Nice start, you'll be stocking with some of my fav fish. Can't wait to see your new additions.


----------



## Mferko (Jun 8, 2010)

thanks.
these shellies are soo cute, i turned the lights off about an hour ago and it looks like all have now tucked themselves into their shells for the night except for one, maybe the male on nightwatch?

the zebra danios are still cracked out and swimming all over the place.


----------



## user_error (Aug 15, 2010)

i look forward to when you post again with the new fish in!


----------



## hp10BII (Apr 23, 2010)

I can't tell with your setup if you're using a powerhead or not, but your future goby would enjoy one to play with. Multies look great, where did you get them from?


----------



## Mferko (Jun 8, 2010)

from qyrus on the forums here, i got another 2 coming from reservestock for some different blood too.

i'll see about getting a powerhead in there soon 

just turned on the light and the shellies dont wanna wake up lol, theyre still hidin from the light in their shells.
musta had a crappy sleep like me


----------



## thefishwife (Apr 21, 2010)

Not from me Ed, thought from you, but re-read the name! Looks awesome, you will love them, I have a 33 gallon set up just for them, with a very large! colony. They are a fascinating fish!


----------



## Mferko (Jun 8, 2010)

thefishwife said:


> Not from me Ed, thought from you, but re-read the name! Looks awesome, you will love them, I have a 33 gallon set up just for them, with a very large! colony. They are a fascinating fish!

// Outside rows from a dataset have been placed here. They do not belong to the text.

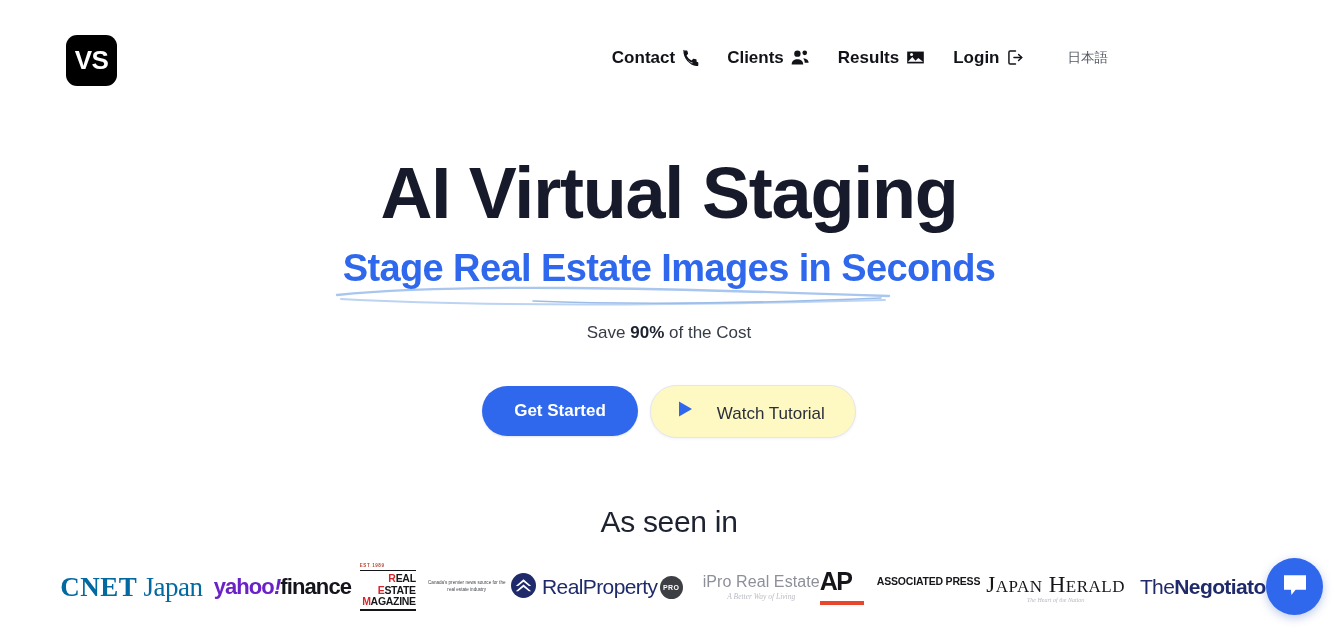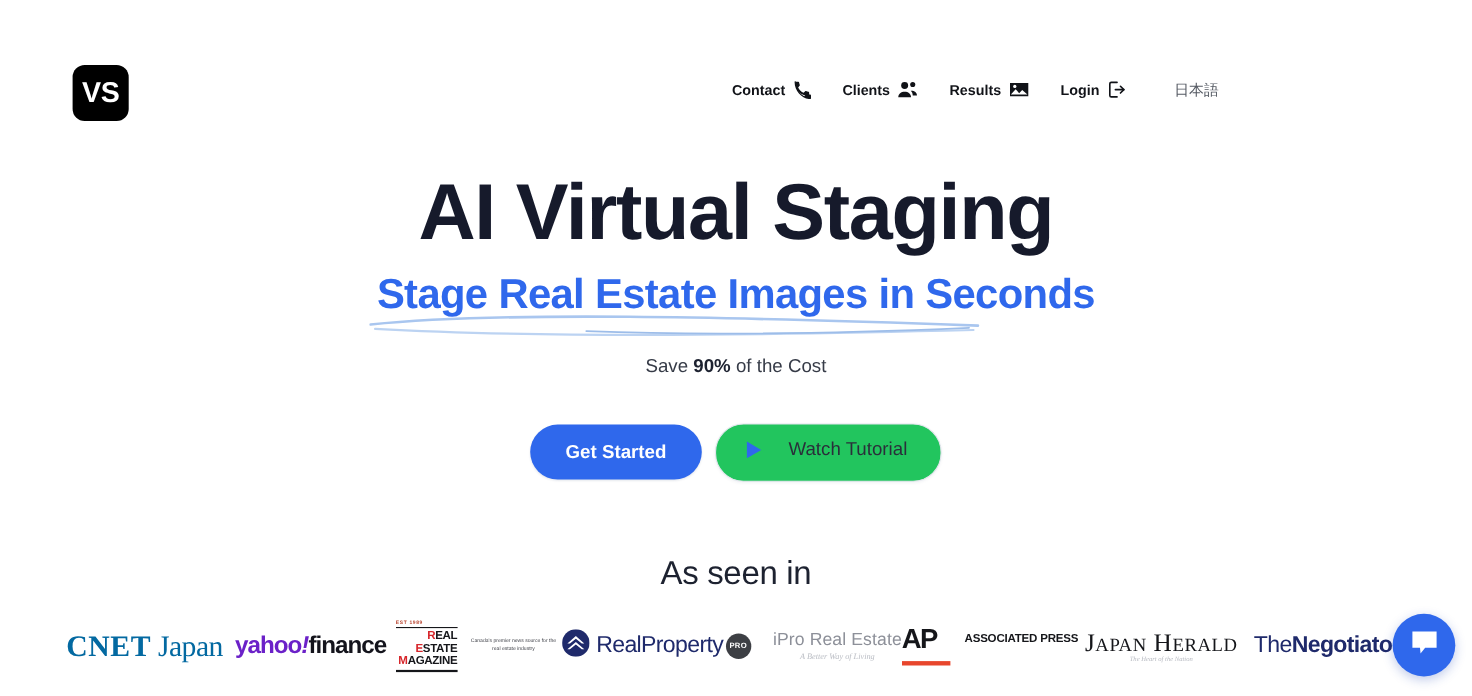--- a/index.html
+++ b/index.html
@@ -27,7 +27,6 @@
     display: flex;
     align-items: center;
     padding: 0 64px 0 66px;
-    margin-top: 24px;
   }
 
   .logo {

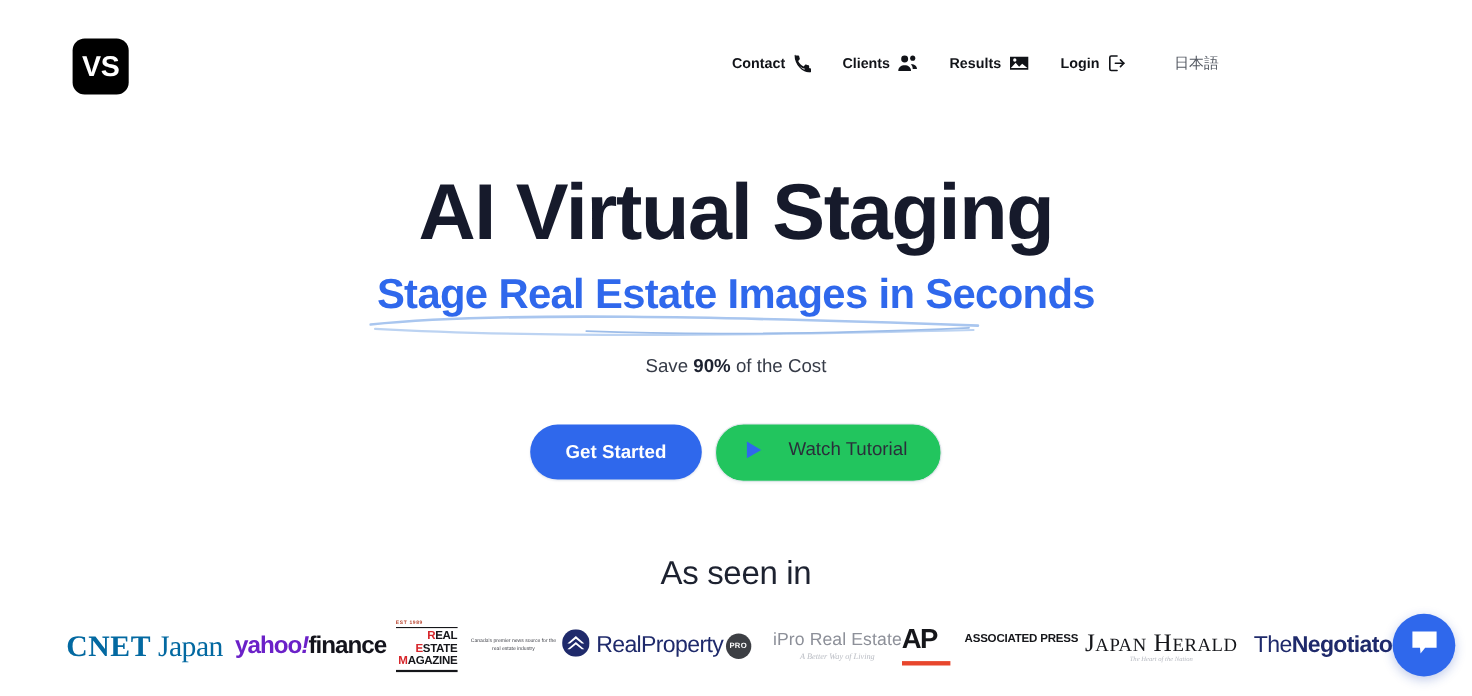--- a/index.html
+++ b/index.html
@@ -57,7 +57,7 @@
     display: flex;
     align-items: center;
     gap: 7px;
-    font-size: 13px;
+    font-size: 17px;
     font-weight: 600;
     color: #111318;
     padding: 6px 14px;

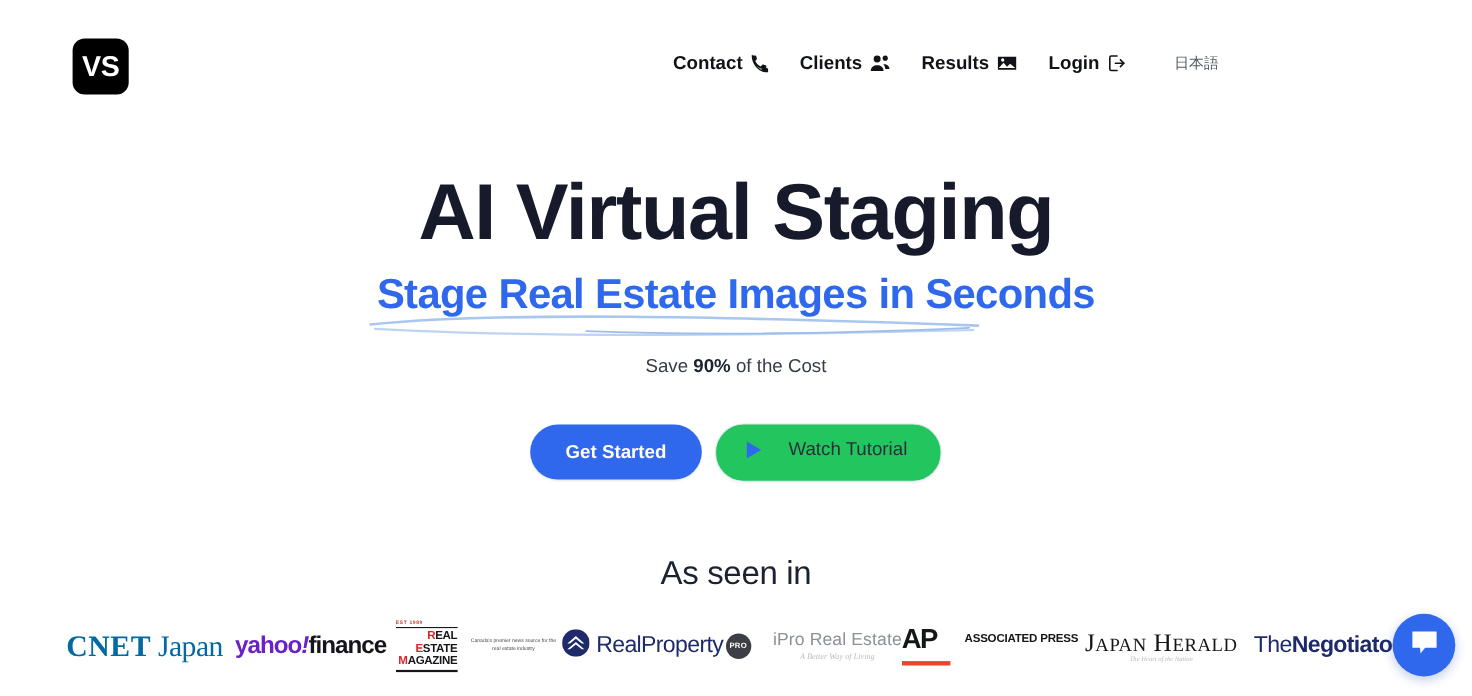--- a/index.html
+++ b/index.html
@@ -151,14 +151,14 @@
   }
 
   .btn-secondary {
-    background: #22c55e;
+    background: #fef9c3;
     border: 1px solid #e3e6ed;
     border-radius: 26px;
     font-size: 17px;
     color: #2a2f3a;
     padding: 13px 30px 13px 24px;
     display: flex;
-    align-items: flex-start;
+    align-items: flex-end;
     gap: 22px;
     cursor: pointer;
     font-family: "Liberation Sans", sans-serif;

i love them already, its nice having a group of fish that works together instead of trying to kill each other like my demasoni used to

really cute how they live in the shells too.


----------



## thefishwife (Apr 21, 2010)

You will really enjoy them. I need to get my act together and post in the classifieds FS, as its time to sell some off.


----------



## Mferko (Jun 8, 2010)

got a confirmation email from reservestockcichlids today my order will be arriving thursday morning  im excited!


----------



## effox (Apr 21, 2010)

Congrats, looks good!


----------



## Mferko (Jun 8, 2010)

new pic: i love their blue eyes!


----------



## user_error (Aug 15, 2010)

so nice looking i'd love to put some babies in a 20G in future mike... keep some fry!


----------



## Mferko (Jun 8, 2010)

im gonna try and take some more today, that one is cropped out of a bigger pic so its a bit fuzzy around the edges.
il try and get a better one
i dont think the camera can do their crystal blue eyes justice either, but i'll try and prove myself wrong on that one.


----------



## Mferko (Jun 8, 2010)

just took a bunch more pics, heres a few of them.
looking forward to the new fish arriving tomorow morning!


----------



## eternity302 (Apr 22, 2010)

Gotta luv the flaring!!!


----------



## Mferko (Jun 8, 2010)

yay my new fishies are here, all alive too!
heres a couple pics of calvus, il try and get more of the goby cichlid and the leptosomas later.


----------



## Mferko (Jun 8, 2010)

didnt know these calvus were going to have a blue rim on the bottom of their fins, looks awesome.


----------



## ninez (Apr 21, 2010)

wow.. that's fast!!

how did the custom go?


----------



## Mferko (Jun 8, 2010)

wasnt too bad customs charged us 23 bucks hst and air canada charged another 46
its way cheaper to order from livefishdirect apparently i dont think id order from these guys again. im glad i got offspring from wild caught stock tho


----------



## Mferko (Jun 8, 2010)

the goby cichlid acts hillarious, hes finding some really neat hiding spots inside the tank too lol, squeezes himself inside the tiniest holes in the rocks or wedges himself underneath them on the sides


----------